Think-tank report points to change in governmental system as inevitable
by Fatih Şemsettin Işık
ANKARAMay 01, 2015 - 12:00 am GMT+3
by Fatih Şemsettin Işık
May 01, 2015 12:00 am
In a report published on April 30 by the Ankara Center for Political and Economic Research (ASEM), the necessity of a presidential system in Turkey, following the country's 92 years with a parliamentary system, was discussed with some recommendations for a change in the governmental system.
Titled "Governmental Systems in Turkey and the model of a Presidency," by co-editors Haluk Alkan, Yusuf Tekin and Şevki Hakyemez, the report tackles debates on a presidential system by comparing it with the current problems in the parliamentary system in Turkey.

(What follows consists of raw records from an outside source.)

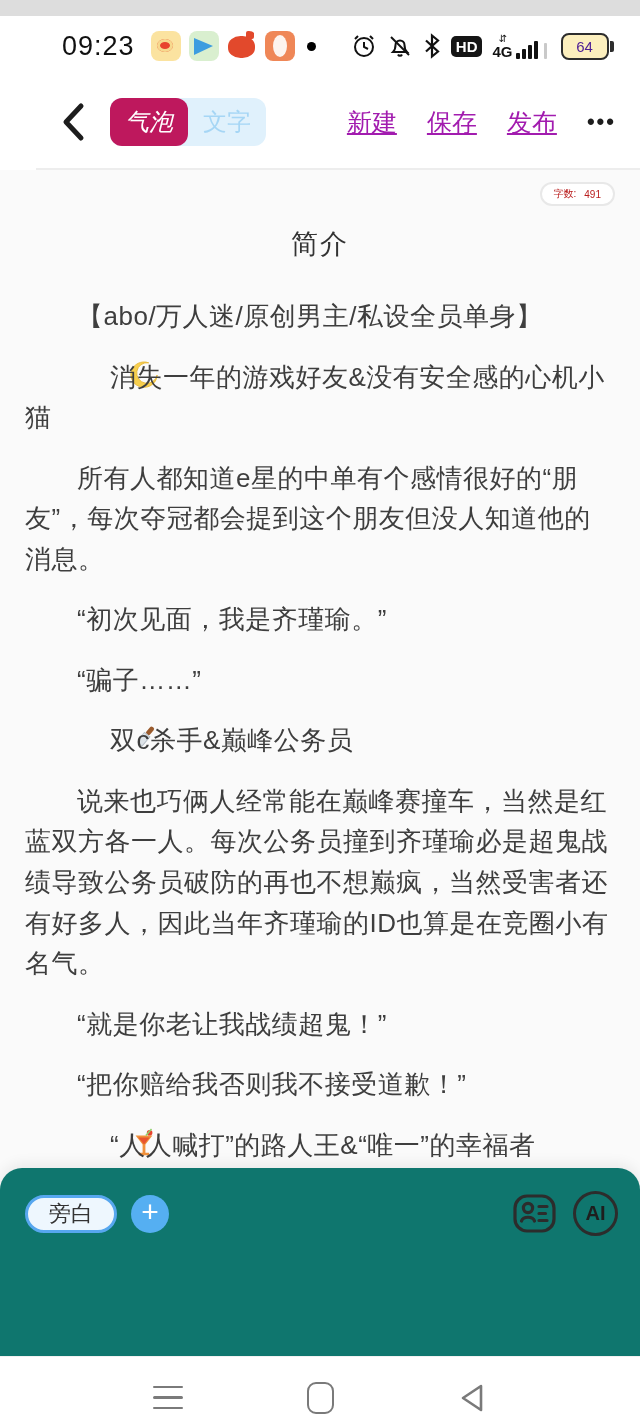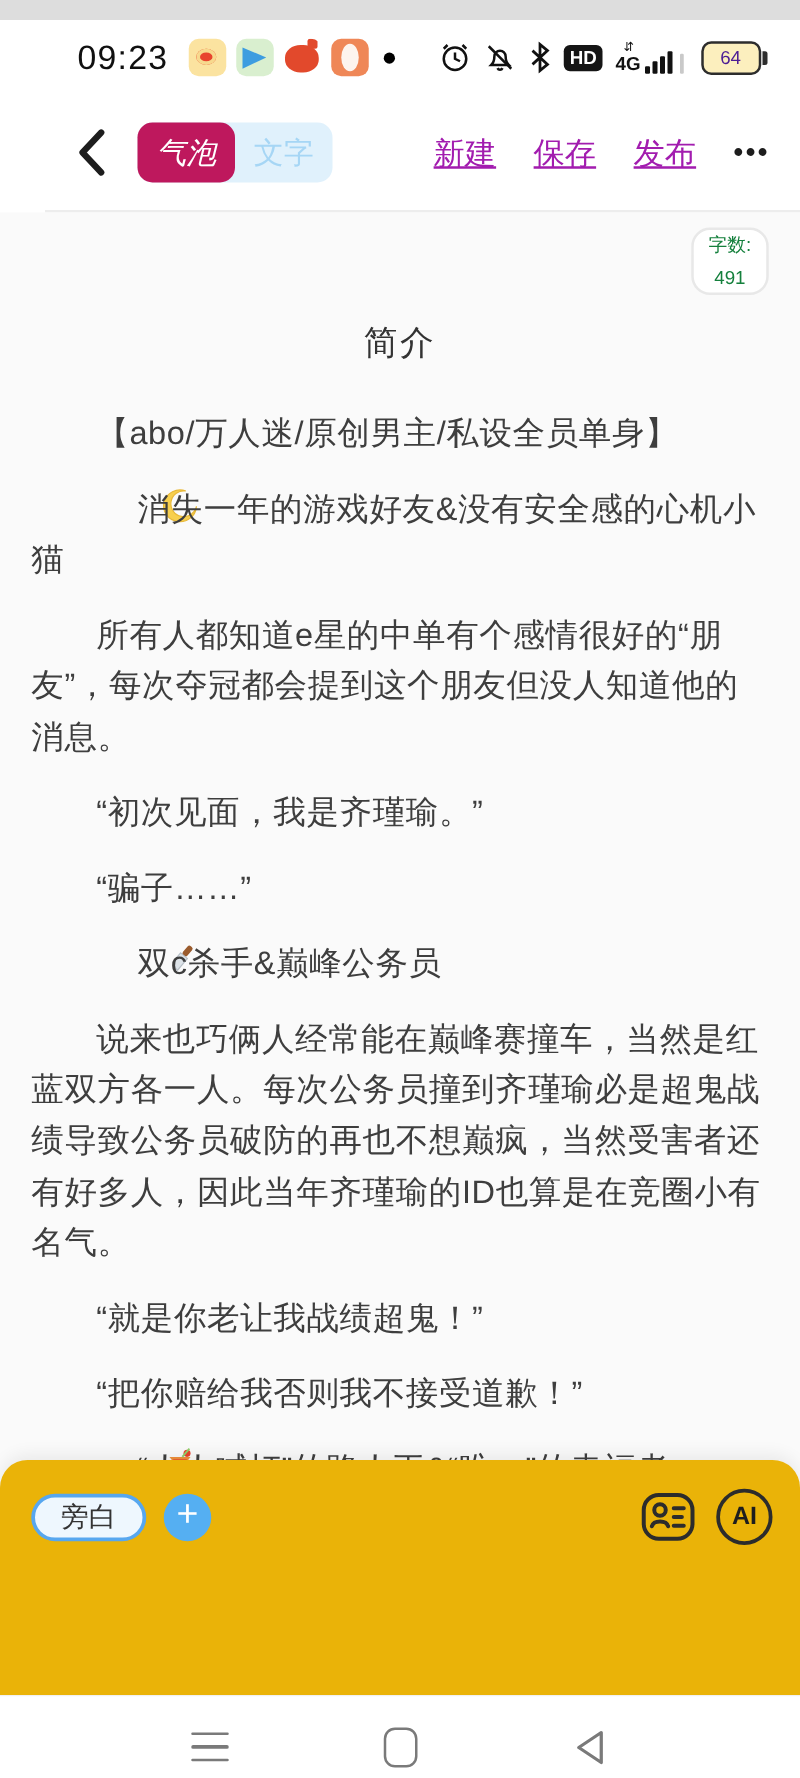--- a/index.html
+++ b/index.html
@@ -47,26 +47,26 @@
   .mode-btn { width:78px; height:48px; display:flex; align-items:center; justify-content:center; font-size:24px; }
   .mode-btn.active { background:#be185d; color:#fff; border-radius:12px;font-style:italic; }
   .mode-btn.inactive { color:#a6d6f5; }
   .nav-actions { margin-left:auto; display:flex; align-items:center; gap:30px; }
   .nav-action { font-size:25px; color:#a21caf;text-decoration:underline; }
   .more-btn { font-size:22px; color:#1d1d1d; letter-spacing:2px; font-weight:bold; }
   .header-divider { height:2px; background:#ededed; }
   
   .content { position:absolute; top:154px; left:0; right:0; bottom:0; background:#fafafa; padding:12px 25px 0; }
   .word-row { display:flex; justify-content:flex-end; }
-  .word-pill { background:#fff; border:2px solid #e8e8e8; border-radius:15px; padding:3px 12px; font-size:15px; color:#15803d; display:flex; gap:8px; align-items:center;flex-direction:column; }
+  .word-pill { background:#fff; border:2px solid #e8e8e8; border-radius:15px; padding:3px 12px; font-size:10px; color:#b91c1c; display:flex; gap:8px; align-items:center; }
   .doc-title { text-align:center; font-size:27px; font-weight:400; color:#333; margin:20px 0 34px; letter-spacing:2px; }
   .para { font-size:26px; line-height:1.56; color:#3e3e3e; text-indent:2em; margin-bottom:20px; letter-spacing:0.5px; }
   .emoji-icon { display:inline-block; width:30px; height:30px; vertical-align:-4px; margin-right:3px; }
   
-  .bottom-panel { position:absolute; left:0; right:0; top:1152px; height:190px; background:#eab308; border-radius:22px 22px 0 0; box-shadow:0 -4px 14px rgba(0,0,0,0.07); }
+  .bottom-panel { position:absolute; left:0; right:0; top:1152px; height:190px; background:#0f766e; border-radius:22px 22px 0 0; box-shadow:0 -4px 14px rgba(0,0,0,0.07); }
   .panel-row1 { display:flex; align-items:center; padding:22px 22px 0 25px; }
   .role-pill { height:38px; padding:0 21px; border:3px solid #57a7ef; border-radius:21px; background:#eef7fe; font-size:22px; color:#333; display:flex; align-items:center; }
   .add-btn { width:38px; height:38px; border-radius:50%; background:#55aff2; color:#fff; margin-left:14px; display:flex; align-items:center; justify-content:center; font-size:30px; font-weight:400; line-height:1; padding-bottom:3px; }
   .panel-icons { margin-left:auto; display:flex; align-items:center; gap:15px; }
   .ai-btn { width:45px; height:45px; border-radius:50%; border:3.5px solid #2c2c2c; display:flex; align-items:center; justify-content:center; font-size:20px; font-weight:bold; color:#1e1e1e; }
   .input-box { margin:22px 25px 0; height:88px; background:#f3f4f6; border-radius:26px; display:flex; align-items:center; padding:0 22px 0 24px; }
   .input-prefix { font-size:23px; color:#8b8b8b; letter-spacing:1px; }
   .input-icons { margin-left:auto; display:flex; align-items:center; gap:16px; }
   
   .bottom-nav { position:absolute; left:0; right:0; bottom:0; height:82px; background:#fff; border-top:1px solid #f1f1f1; display:flex; align-items:center; justify-content:center; gap:118px; }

The report was also introduced at a symposium held at Bilkent University in Ankara on Thursday, where President Recep Tayyip Erdoğan gave a speech concerning the issues surrounding a presidential system.

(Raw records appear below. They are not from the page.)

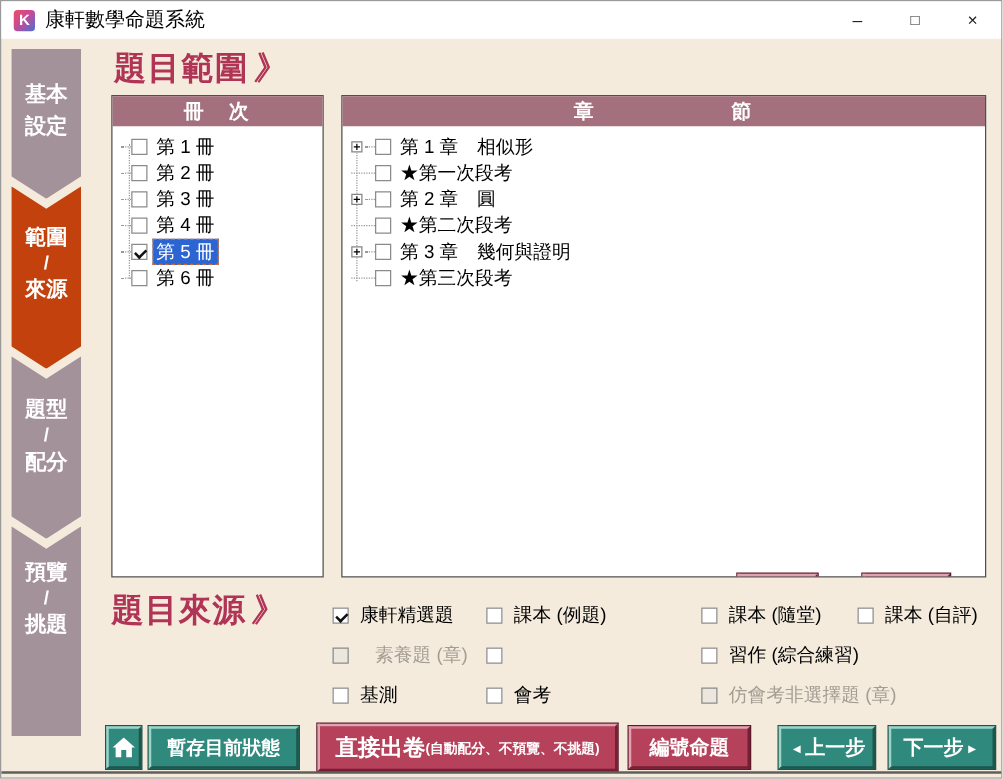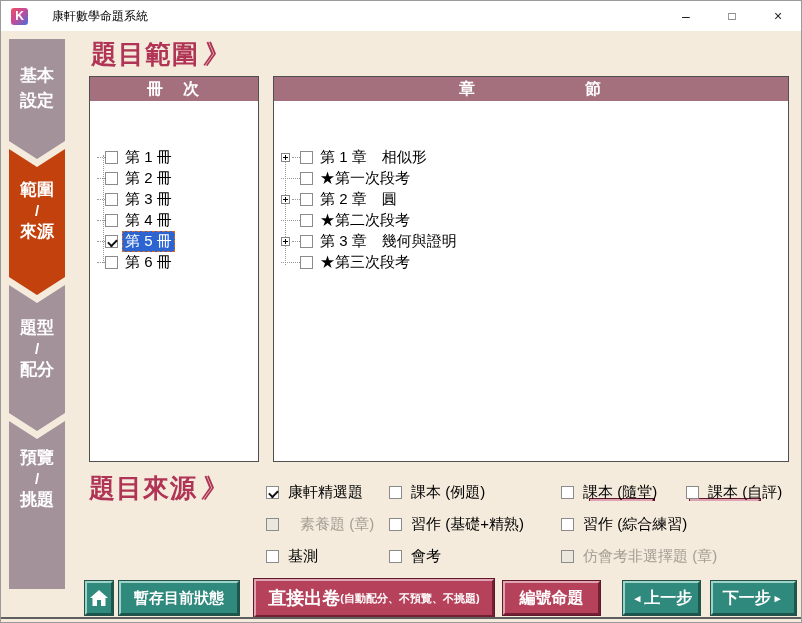--- a/index.html
+++ b/index.html
@@ -9,21 +9,21 @@
   .window { position:relative; width:802px; height:623px; background:#f4ebdd;
             border:1px solid #9a9a9a; overflow:hidden; }
 
   
   .titlebar { position:absolute; top:0; left:0; width:100%; height:30px;
               background:#ffffff; display:flex; align-items:center; }
   .appicon { width:17px; height:17px; margin-left:10px; border-radius:3px;
              background:linear-gradient(135deg,#ec4f63 0%,#c84a96 45%,#4a6fd8 100%);
              color:#fff; font-weight:bold; font-size:12px; display:flex;
              align-items:center; justify-content:center; }
-  .apptitle { margin-left:24px; font-size:12px; color:#000; }
+  .apptitle { margin-left:8px; font-size:16px; color:#000; }
   .wincontrols { position:absolute; right:0; top:0; height:30px; display:flex; }
   .wbtn { width:46px; height:30px; display:flex; align-items:center;
           justify-content:center; font-size:14px; color:#222; cursor:default; }
   .wbtn.max { font-size:12px; }
 
   
   .tab { position:absolute; left:8px; width:56px; text-align:center; }
   .tab .tabtext { color:#fff; font-weight:bold; font-size:17px; line-height:25px; }
   .tab .tabtext span { display:block; }
   .tab .slash { font-size:15px; line-height:17px; }
@@ -49,21 +49,21 @@
   .st1 { left:90px; top:36px; }
   .st2 { left:88px; top:470px; }
 
   
   .panel { position:absolute; background:#fff; border:1px solid #4f4f4f; }
   .vol-panel { left:88px; top:75px; width:170px; height:386px; }
   .chap-panel { left:272px; top:75px; width:516px; height:386px; }
   .phead { height:24px; background:#a5707e; color:#fff; font-weight:bold;
            font-size:16px; display:flex; align-items:center; justify-content:center;
            letter-spacing:2px; }
-  .pbody { position:relative; height:calc(100% - 24px); overflow:hidden; padding-top:6px;margin-top:40px; }
+  .pbody { position:relative; height:calc(100% - 24px); overflow:hidden; padding-top:6px; }
 
   .vline { position:absolute; width:1px; border-left:1px dotted #999; }
   .vol-vline  { left:13px; top:14px; height:108px; }
   .chap-vline { left:11px; top:14px; height:110px; }
 
   .trow { position:relative; display:flex; align-items:center; height:21px;
           padding-left:7px; white-space:nowrap; }
   .stub { width:8px; border-top:1px dotted #999; }
   .stub.wide { width:19px; }
   .expander { position:relative; width:9px; height:9px; border:1px solid #848484;
@@ -265,21 +265,20 @@
   <div class="srcopt p2">
     <span class="cb"></span>
     <span class="slabel">基測</span>
   </div>
   <div class="srcopt p3">
     <span class="cb"></span>
     <span class="slabel">課本 (例題)</span>
   </div>
   <div class="srcopt p4">
     <span class="cb"></span>
-    <span class="slabel">習作 (基礎+精熟)</span>
   </div>
   <div class="srcopt p5">
     <span class="cb"></span>
     <span class="slabel">會考</span>
   </div>
   <div class="srcopt p6">
     <span class="cb"></span>
     <span class="slabel">課本 (隨堂)</span>
   </div>
   <div class="srcopt p7">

Claiming that the tutelary system has been able to protect its influence through the parliamentary system, the report says: "It is an indispensable exigency for Turkey to urgently implement a change in the governmental system that will dispose of threats against national will, carve political stability in stone, consolidate democracy and uphold universal values, particularly human rights and the state of law regarding the natural consequences of both Turkey's position in the international arena and gained experiences."

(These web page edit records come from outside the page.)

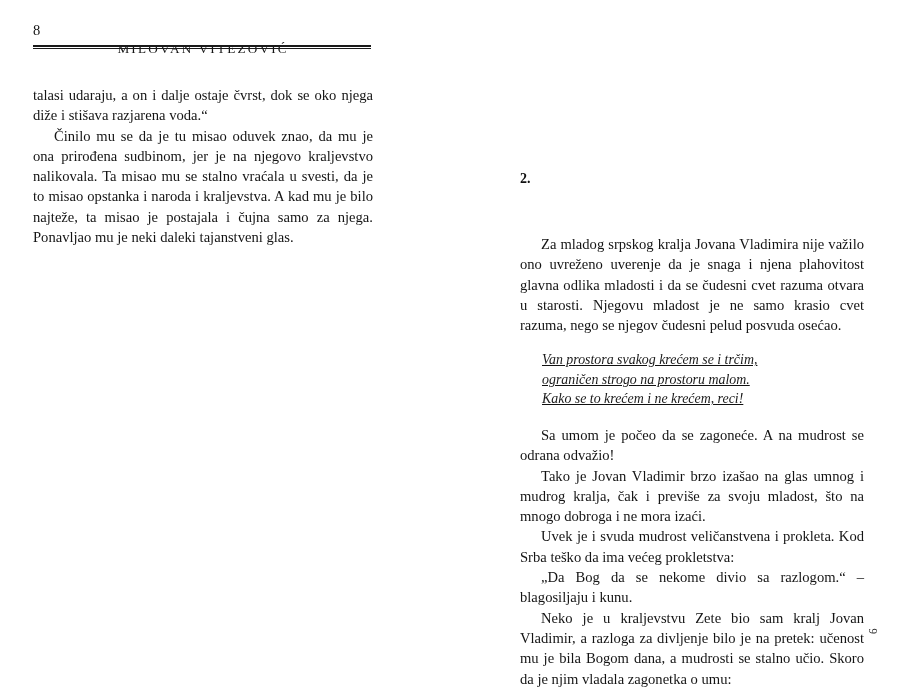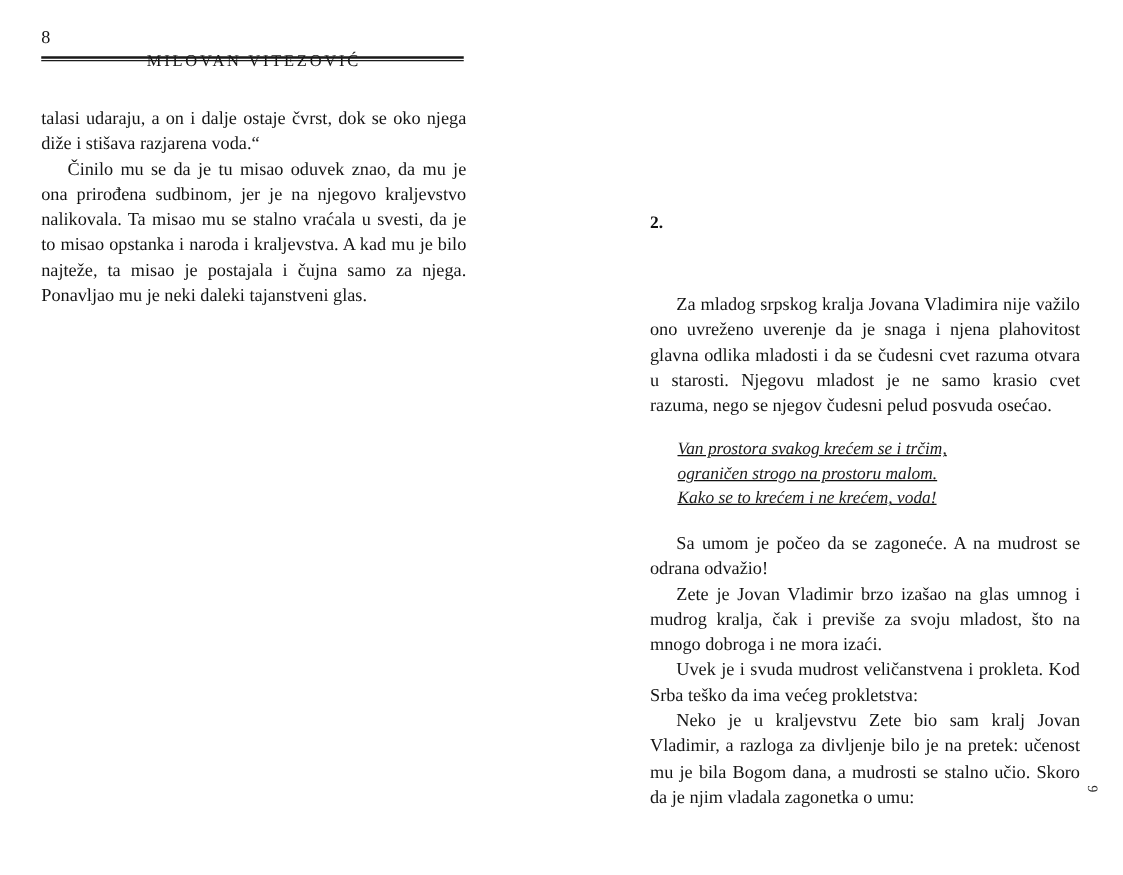--- a/index.html
+++ b/index.html
@@ -191,26 +191,27 @@
 
     <div class="chapter-number">2.</div>
 
     <div class="recto-body">
 
       <p class="para indent">Za mladog srpskog kralja Jovana Vladimira nije važilo ono uvreženo uverenje da je snaga i njena plahovitost glavna odlika mladosti i da se čudesni cvet razuma otvara u starosti. Njegovu mladost je ne samo krasio cvet razuma, nego se njegov čudesni pelud posvuda osećao.</p>
 
       <div class="verse-block">
         <p class="verse-line">Van prostora svakog krećem se i trčim,</p>
         <p class="verse-line">ograničen strogo na prostoru malom.</p>
-        <p class="verse-line">Kako se to krećem i ne krećem, voda!</p>
+        <p class="verse-line">Kako se to krećem i ne krećem, reci!</p>
       </div>
 
       <p class="para indent">Sa umom je počeo da se zagoneće. A na mudrost se odrana odvažio!</p>
-      <p class="para indent">Zete je Jovan Vladimir brzo izašao na glas umnog i mudrog kralja, čak i previše za svoju mladost, što na mnogo dobroga i ne mora izaći.</p>
+      <p class="para indent">Tako je Jovan Vladimir brzo izašao na glas umnog i mudrog kralja, čak i previše za svoju mladost, što na mnogo dobroga i ne mora izaći.</p>
       <p class="para indent">Uvek je i svuda mudrost veličanstvena i prokleta. Kod Srba teško da ima većeg prokletstva:</p>
+      <p class="para indent">„Da Bog da se nekome divio sa razlogom.“ – blagosiljaju i kunu.</p>
       <p class="para indent">Neko je u kraljevstvu Zete bio sam kralj Jovan Vladimir, a razloga za divljenje bilo je na pretek: učenost mu je bila Bogom dana, a mudrosti se stalno učio. Skoro da je njim vladala zagonetka o umu:</p>
 
     </div>
 
   </div>
 
   <div class="folio-recto">9</div>
 
 </div>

The study says that a presidential system does not necessarily generate federalism in governance and also that one should not err by considering a presidential system as a practice that brings dictatorship and anti-democracy. It says: "Constantly it is emphasized that a presidential system will engender anti-democratic results and one-man rule. However, it is a known reality in world statistics that a parliamentary system is more convenient for one-man, anti-democratic or dictatorial rule."
Alongside this, the report highlights the necessity for some mechanisms to provide reconciliation between legislative and executive branches in a presidential system, and points out that a change in the electoral system might be appropriate: "It is important for legislative elections to render the relationship between voter and representative as genuine and to keep representatives accountable to voters. At this point, moving into the single-member district plurality system might be taken into account. In presidential elections, time and term limits and the way of nomination must be accentuated carefully."